But instead of ice forming everywhere uncontrollably, the temperature simply dropped. The armor became a walking cold-sink, absorbing and storing thermal energy from the environment with ruthless efficiency. Everything around Frost became colder, but in a controlled, directed way.

Several miles away, at an Avarosan tribal camp, a guard stamped his feet and rubbed his arms vigorously, trying to generate some warmth. He was wrapped in thick furs—the same winter gear he'd been wearing for years without problem—but suddenly it felt inadequate.

"Why is it so cold all of a sudden?" he complained to his fellow watchman, breath steaming in the frigid air. "I've been with the Avarosan tribe my whole life. I'm used to winter. But this... this is different. Like someone opened a door to somewhere even colder."

"I feel it too," the other guard agreed, pulling his own furs tighter. His face was pale, lips tinged with blue. "It's like standing near the War Mother when she's carrying her bow. That cold that goes beyond just temperature, right into your bones."

They both fell silent, the same terrible thought occurring to them simultaneously. Their eyes turned toward the distant mountains, toward the snow-covered peaks that marked the boundary of safe territory.

Beyond those mountains lay the Howling Abyss.

"You don't think...?" the first guard started.

"We need to report this," the second guard said firmly, cutting off speculation before it could spiral into panic. "Whatever's happening, the War Mother needs to know. If this weather continues—if it gets worse—people will die. The children and elderly first, then everyone else."

He gripped his spear tighter and headed toward Ashe's yurt, leaving his companion to maintain the watch alone.

"War Mother," the guard called from outside the dwelling, following proper protocol. "The temperature has dropped. Should we prepare for emergency measures?"

"The temperature has dropped?"

Ashe's voice came from inside the yurt, tinged with surprise. She emerged a moment later, and even from several paces away, the guard could see her breath misting in the air. Her eyes—an ice-blue so pale they were almost colorless—narrowed as she processed this information.

This wasn't the deep winter season.

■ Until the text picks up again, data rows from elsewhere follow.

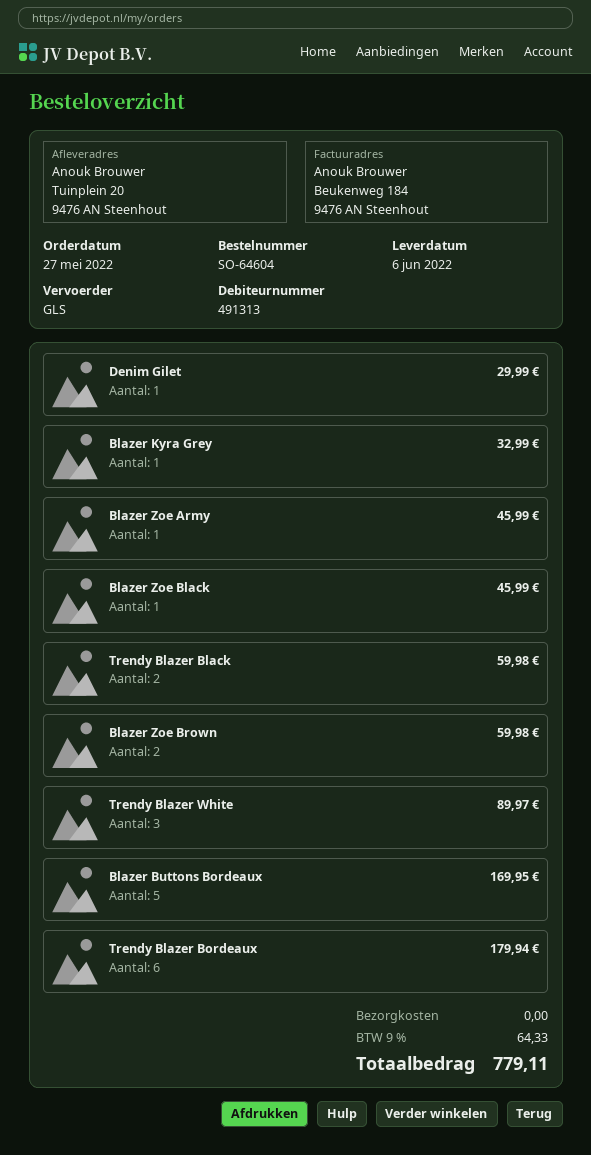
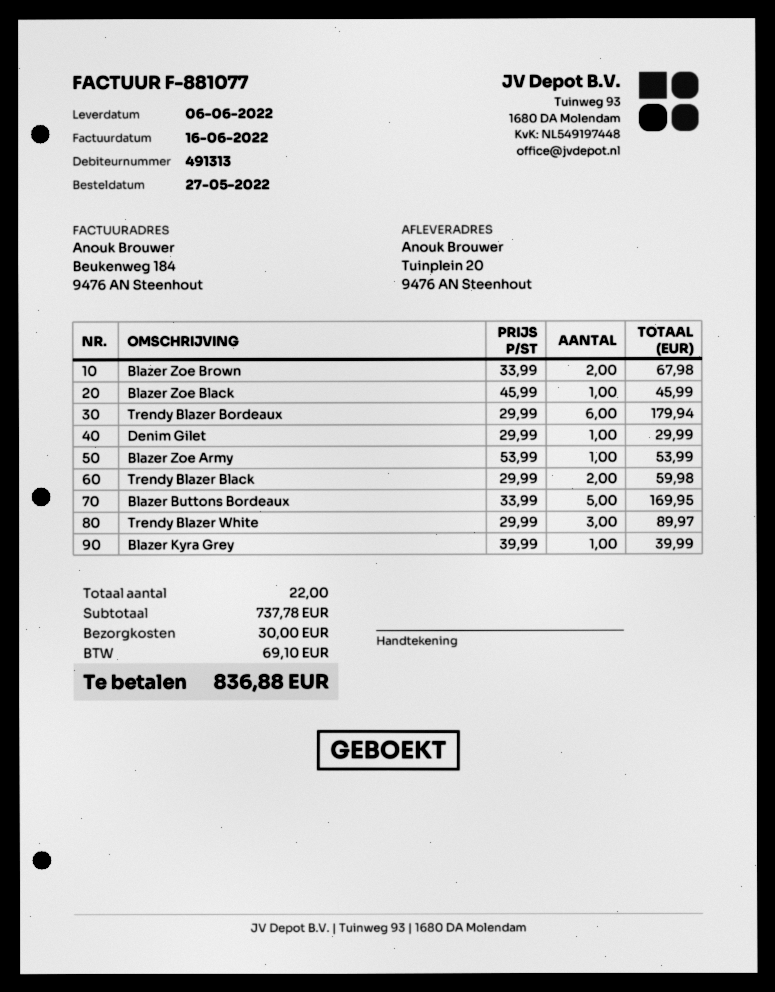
Blazer Kyra Grey: 1 for 32.99 -> 1 for 39.99
Blazer Zoe Army: 1 for 45.99 -> 1 for 53.99
Blazer Zoe Brown: 2 for 59.98 -> 2 for 67.98
shipping: 0.00 -> 30.00
tax: 64.33 -> 69.10
total: 779.11 -> 836.88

This was supposed to be a relatively temperate period, by Freljord standards. The sudden cold snap made no sense unless...

Her gaze tracked toward the Howling Abyss, toward that cursed place that had claimed so many lives over the centuries.

"Is there trouble brewing there?" she murmured to herself. "Has the Frost Witch finally left her fortress?"

There weren't many beings in Freljord capable of influencing the climate on a regional scale. True demigods like Ornn or Volibear could do it, but they rarely involved themselves in mortal affairs anymore. The most likely culprit was Lissandra, the Frost Witch—an ancient, immortal sorceress whose power over ice and winter was legendary.

And if Lissandra was stirring, if she was planning something...

Nothing good would come of it.

"I understand," Ashe called to the guard. "Dismissed."

She waited until the man had left, then quickly dressed in her full War Mother regalia—layers of enchanted furs, armor pieces carved from True Ice, and most importantly, the Avarosa's Bow itself. The ancient artifact, crafted from True Ice by the first Iceborn generations ago, thrummed with cold power as she lifted it.

The moment Ashe stepped outside, the temperature hit her like a physical force. Even with her Iceborn blood—the magical heritage that made her and others like her immune to natural cold—this was uncomfortable. The chill was so intense it felt almost hungry, like winter itself had developed an appetite.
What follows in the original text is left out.